• [Task objective]:
Note each line of the entries that includes "letter". Then copy those lines.

• [Data extract]:
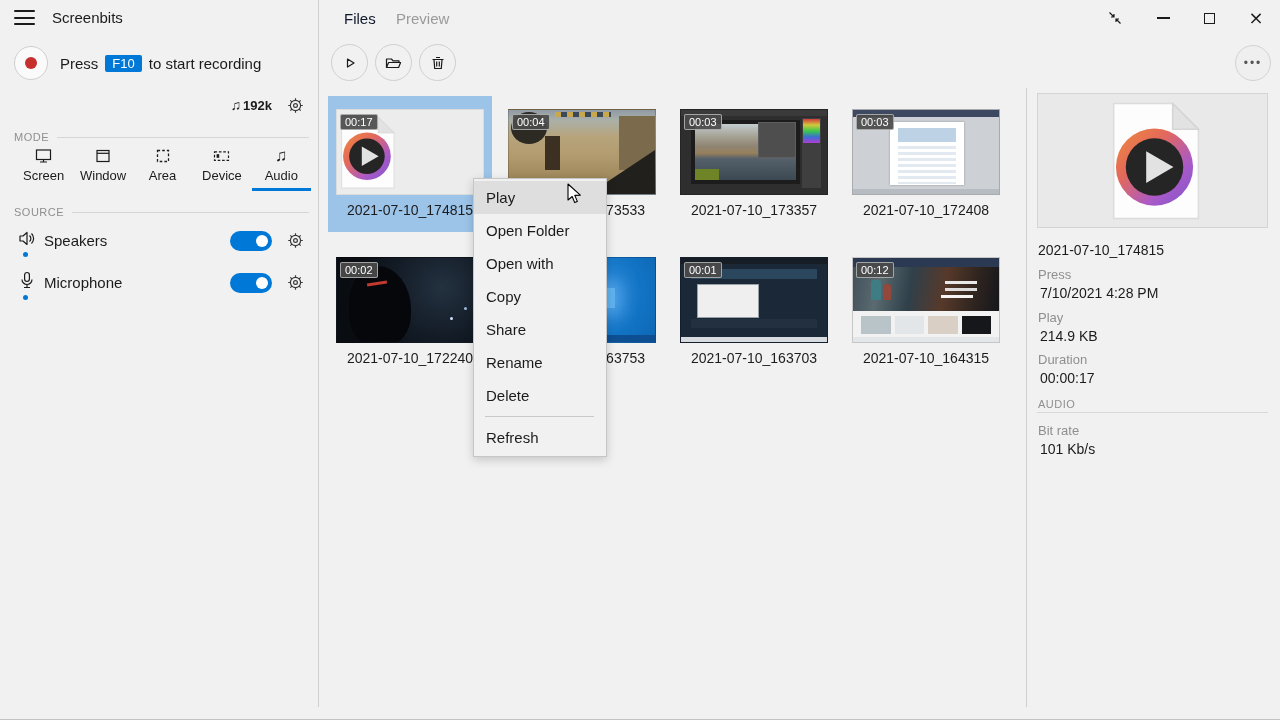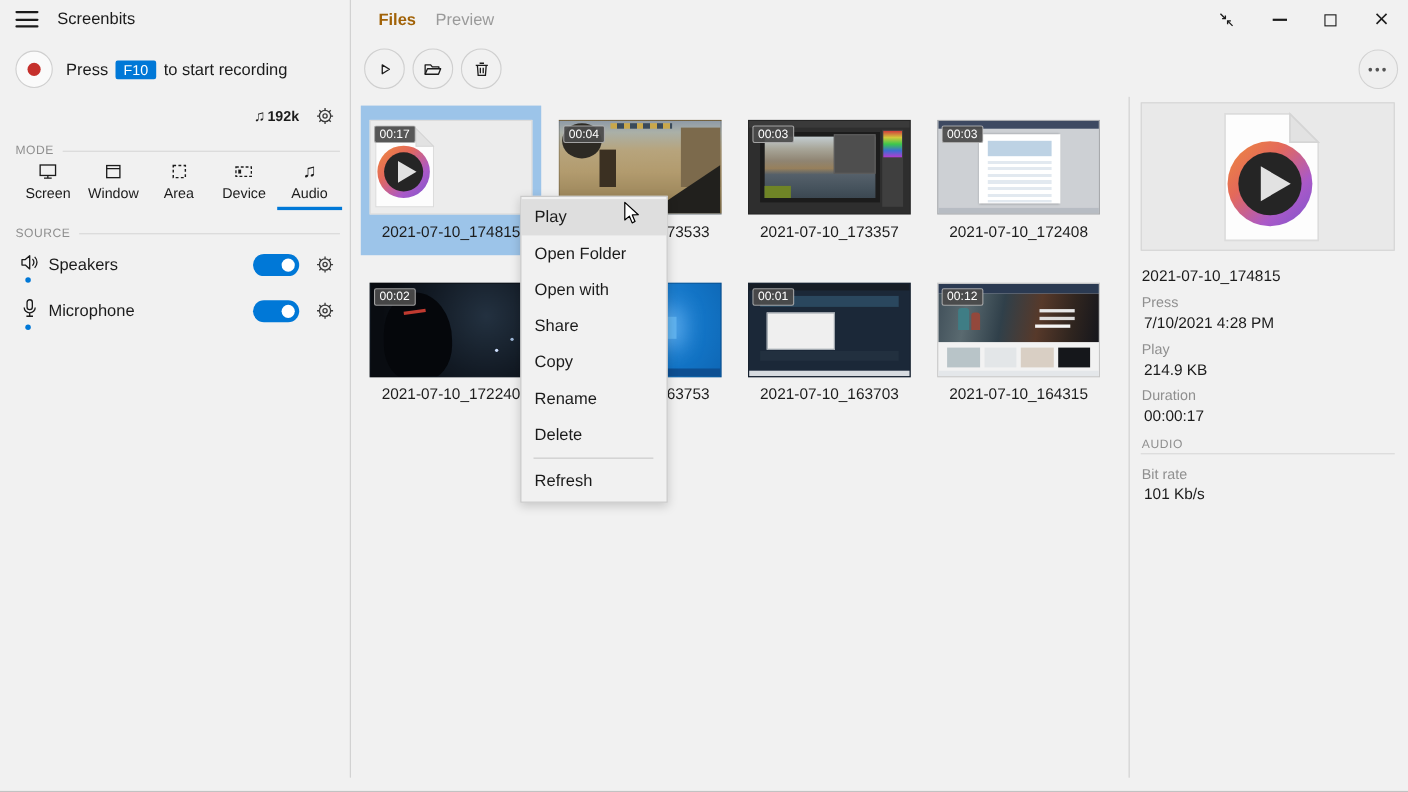--- a/index.html
+++ b/index.html
@@ -52,21 +52,21 @@
   .src-ic { position:absolute; left:17px; top:3px; }
   .src-dot { position:absolute; left:23px; width:5px; height:5px; border-radius:50%; background:#0078d7; }
   #src-0 .src-dot { top:26px; } #src-1 .src-dot { top:27px; }
   .src-label { position:absolute; left:44px; top:6px; font-size:15px; }
   .toggle { position:absolute; left:230px; top:5px; width:42px; height:20px; border-radius:10px; background:#0078d7; cursor:pointer; }
   .toggle .knob { position:absolute; right:4px; top:4px; width:12px; height:12px; border-radius:50%; background:#fff; }
   .src-gear { position:absolute; left:286px; top:5px; cursor:pointer; }
 
   
   .main-tab { top:10px; font-size:15px; cursor:pointer; }
-  #tab-files { left:344px; color:#a16207;font-weight:bold; }
+  #tab-files { left:344px; color:#0f172a; }
   #tab-preview { left:396px; color:#9a9a9a; }
   .toolbtn { top:44px; width:37px; height:37px; border:1px solid #cfcfcf; border-radius:50%; background:transparent; display:flex; align-items:center; justify-content:center; cursor:pointer; }
   #tb-play { left:331px; } #tb-folder { left:375px; } #tb-trash { left:419px; }
   #more-btn { left:1235px; top:45px; width:36px; height:36px; border:1px solid #d2d2d2; border-radius:50%; display:flex; align-items:center; justify-content:center; font-size:12px; letter-spacing:2px; color:#555; cursor:pointer; }
 
   
   #files-grid { left:328px; top:96px; width:690px; display:flex; flex-wrap:wrap; }
   .cell { width:164px; height:136px; margin-right:8px; margin-bottom:12px; cursor:pointer; }
   .cell.selected { background:#9cc4e9; }
   .thumb { position:relative; width:148px; height:86px; margin:13px auto 0; overflow:hidden; border:1px solid rgba(0,0,0,.18); }
@@ -426,22 +426,22 @@
         <div class="dur">00:12</div>
       </div>
       <div class="fname">2021-07-10_164315</div>
     </div>
   </div>
 
 <div class="abs" id="ctx-menu">
     <div class="mi hover">Play</div>
     <div class="mi">Open Folder</div>
     <div class="mi">Open with</div>
+    <div class="mi">Copy</div>
     <div class="mi">Share</div>
-    <div class="mi">Copy</div>
     <div class="mi">Rename</div>
     <div class="mi">Delete</div>
     <div class="msep"></div>
     <div class="mi">Refresh</div>
   </div>
 <div class="abs" id="cursor">
   <svg width="22" height="24" viewBox="0 0 22 24">
       <path d="M5 2 5 18 9.2 14.5 11.7 20.6 14.3 19.4 11.8 13.4 17.3 13.2 Z" fill="#fff" stroke="#000" stroke-width="1.1" stroke-linejoin="round"></path>
     </svg>
 </div>

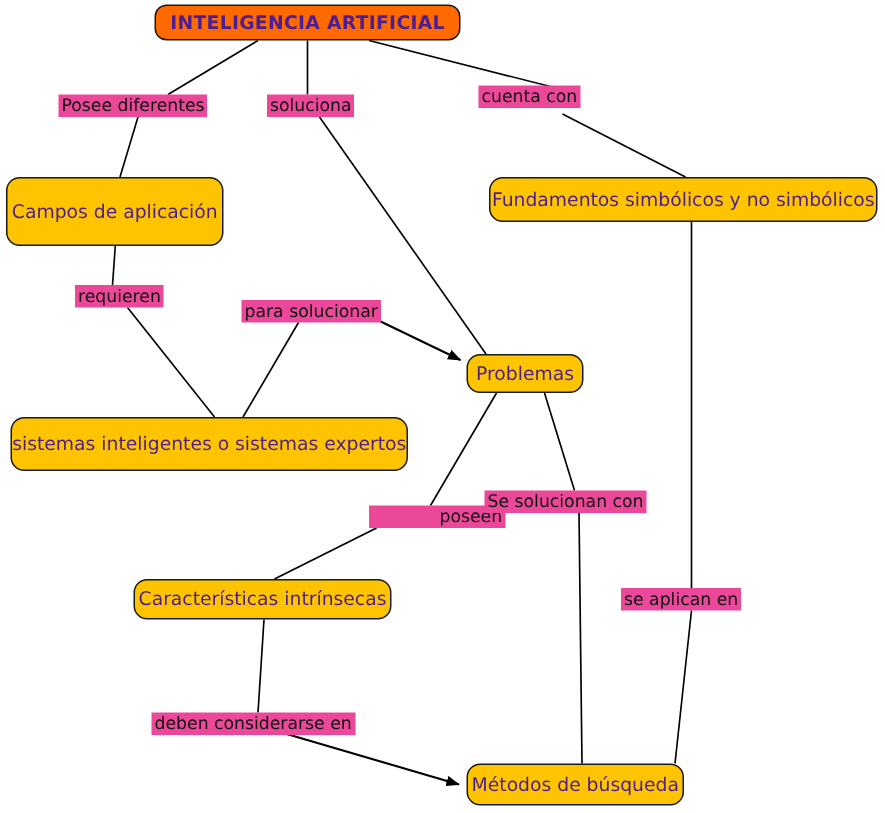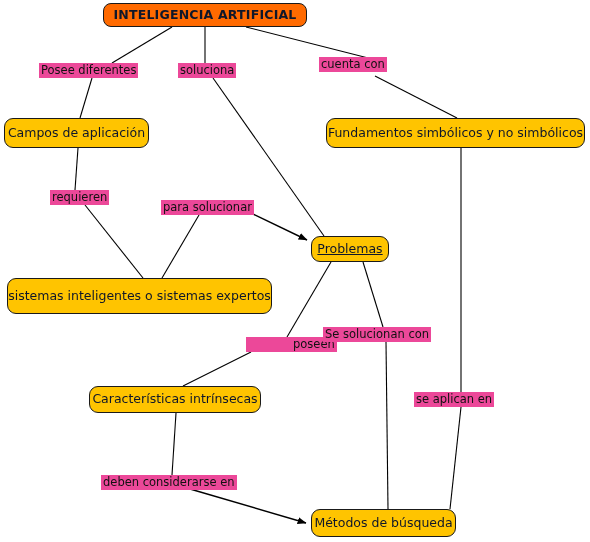--- a/index.html
+++ b/index.html
@@ -27,21 +27,21 @@
   }
   .node {
     position: absolute;
     box-sizing: border-box;
     display: flex;
     align-items: center;
     justify-content: center;
     background: #FFC400;
     border: 1.6px solid #1a1a1a;
     border-radius: 9px;
-    color: #0f172a;
+    color: #4c1d95;
     font-size: 12.5px;
     line-height: 1;
     white-space: nowrap;
     z-index: 3;
   }
   .node.root {
     background: #FF6A00;
     border-color: #1a1a1a;
     border-radius: 8px;
     font-weight: bold;
@@ -103,27 +103,27 @@
 
     <line x1="461" y1="407" x2="450" y2="509" stroke="#000000" stroke-width="1.1"></line>
 
     <line x1="176" y1="413" x2="172" y2="475" stroke="#000000" stroke-width="1.1"></line>
 
     <line x1="190" y1="489" x2="306" y2="523" stroke="#000000" stroke-width="1.4" marker-end="url(#arrowhead)"></line>
   </svg>
 
   <div class="node root" style="left:103px; top:3px; width:204px; height:24px;">INTELIGENCIA ARTIFICIAL</div>
 
-  <div class="node" style="left:4px; top:118px; width:145px; height:30px;">Campos de aplicación</div>
+  <div class="node" style="left:4px; top:118px; width:145px; height:46px;">Campos de aplicación</div>
 
   <div class="node" style="left:326px; top:118px; width:259px; height:30px;">Fundamentos simbólicos y no simbólicos</div>
 
   <div class="node" style="left:7px; top:278px; width:265px; height:36px;">sistemas inteligentes o sistemas expertos</div>
 
-  <div class="node" style="left:311px; top:236px; width:78px; height:26px;text-decoration:underline;">Problemas</div>
+  <div class="node" style="left:311px; top:236px; width:78px; height:26px;">Problemas</div>
 
   <div class="node" style="left:89px; top:386px; width:172px; height:27px;">Características intrínsecas</div>
 
   <div class="node" style="left:311px; top:509px; width:145px; height:28px;">Métodos de búsqueda</div>
 
   <div class="link-label" style="left:39px; top:63px;">Posee diferentes</div>
 
   <div class="link-label" style="left:178px; top:63px;text-align:center;">soluciona</div>
 
   <div class="link-label" style="left:319px; top:57px;">cuenta con</div>

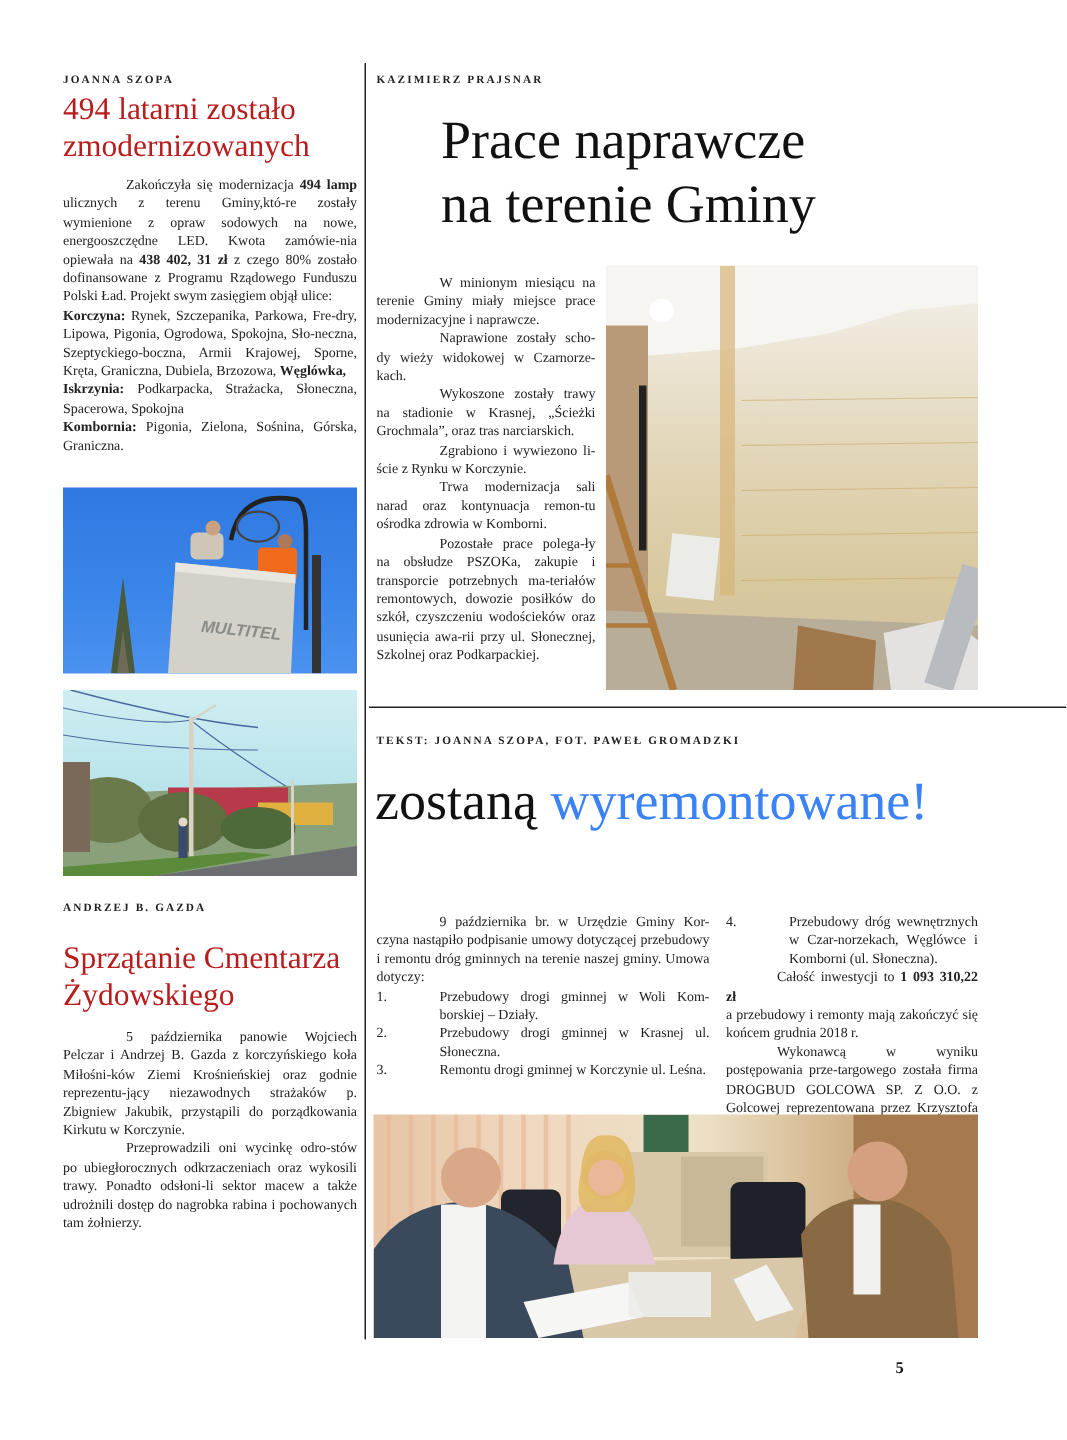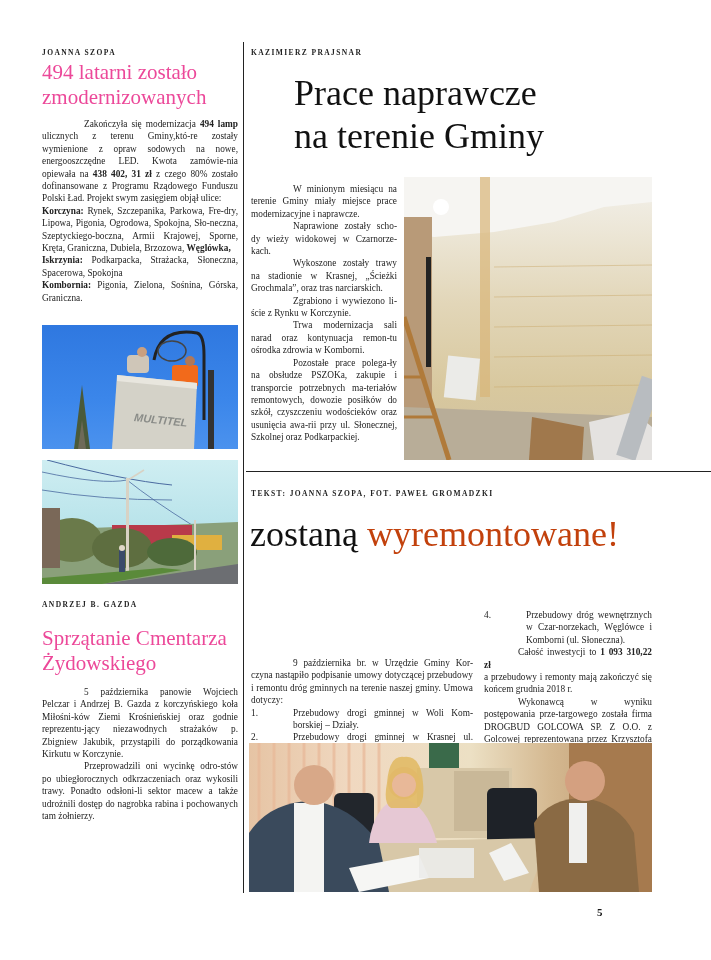--- a/index.html
+++ b/index.html
@@ -1,23 +1,23 @@
 <!DOCTYPE html>
 <html><head>
 <meta charset="utf-8">
 <style>
   html, body { margin: 0; padding: 0; background: #fff; }
   body { width: 711px; height: 960px; position: relative; overflow: hidden;
          font-family: "DejaVu Serif", "Liberation Serif", serif; color: #1a1a1a; }
   .abs { position: absolute; }
   .byline { font-family: "Liberation Serif", serif; font-weight: bold; font-size: 7.5px;
             letter-spacing: 1.4px; text-transform: uppercase; color: #222; }
-  .h-left { font-family: "Liberation Serif", serif; font-size: 21px; line-height: 25px; color: #ec4899; font-weight: normal; }
+  .h-left { font-family: "Liberation Serif", serif; font-size: 21px; line-height: 25px; color: #b91c1c; font-weight: normal; }
   .h-big { font-family: "Liberation Serif", serif; font-size: 36px; line-height: 43px; color: #111; font-weight: normal; }
-  .red { color: #c2410c; }
+  .red { color: #3b82f6; }
   .body-text { font-family: "Liberation Serif", serif; font-size: 9.3px; line-height: 12.4px; text-align: justify; color: #222; }
   .body-text p { margin: 0; }
   .ind { text-indent: 42px; }
   .ind2 { text-indent: 34px; }
   b { font-weight: bold; }
   .vline { position: absolute; left: 243px; top: 42px; width: 1px; height: 851px; background: #222; }
   .hline { position: absolute; left: 246px; top: 471px; width: 465px; height: 1px; background: #222; }
   .photo { position: absolute; overflow: hidden; }
   .list-row { display: flex; }
   .list-row .num { width: 42px; flex: none; }
@@ -133,21 +133,21 @@
     <polygon points="185,245 230,235 248,250 248,283 190,283" fill="#e4e2e0"></polygon>
     <rect x="225" y="200" width="20" height="83" fill="#b8bcc0" transform="rotate(18 235 240)"></rect>
   </svg>
 </div>
 
 <div class="abs byline" style="left:251px; top:489px;">TEKST: JOANNA SZOPA, FOT. PAWEŁ GROMADZKI</div>
 <div class="abs h-big" style="left:250px; top:513px; width:460px;">
   <div><span>zostaną </span><span class="red">wyremontowane!</span></div>
 </div>
 
-<div class="abs body-text" style="left:251px; top:609px; width:222px;margin-top:48px;">
+<div class="abs body-text" style="left:251px; top:609px; width:222px;">
   <p class="ind">9 października br. w Urzędzie Gminy Kor-czyna nastąpiło podpisanie umowy dotyczącej przebudowy i remontu dróg gminnych na terenie naszej gminy. Umowa dotyczy:</p>
   <div class="list-row">
       <span class="num">1.</span>
       <span class="txt">Przebudowy drogi gminnej w Woli Kom-borskiej – Działy.</span>
     </div>
   <div class="list-row">
       <span class="num">2.</span>
       <span class="txt">Przebudowy drogi gminnej w Krasnej ul. Słoneczna.</span>
     </div>
   <div class="list-row">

• [Result of this exercise]:
   #more-btn { left:1235px; top:45px; width:36px; height:36px; border:1px solid #d2d2d2; border-radius:50%; display:flex; align-items:center; justify-content:center; font-size:12px; letter-spacing:2px; color:#555; cursor:pointer; }
             letter-spacing: 1.4px; text-transform: uppercase; color: #222; }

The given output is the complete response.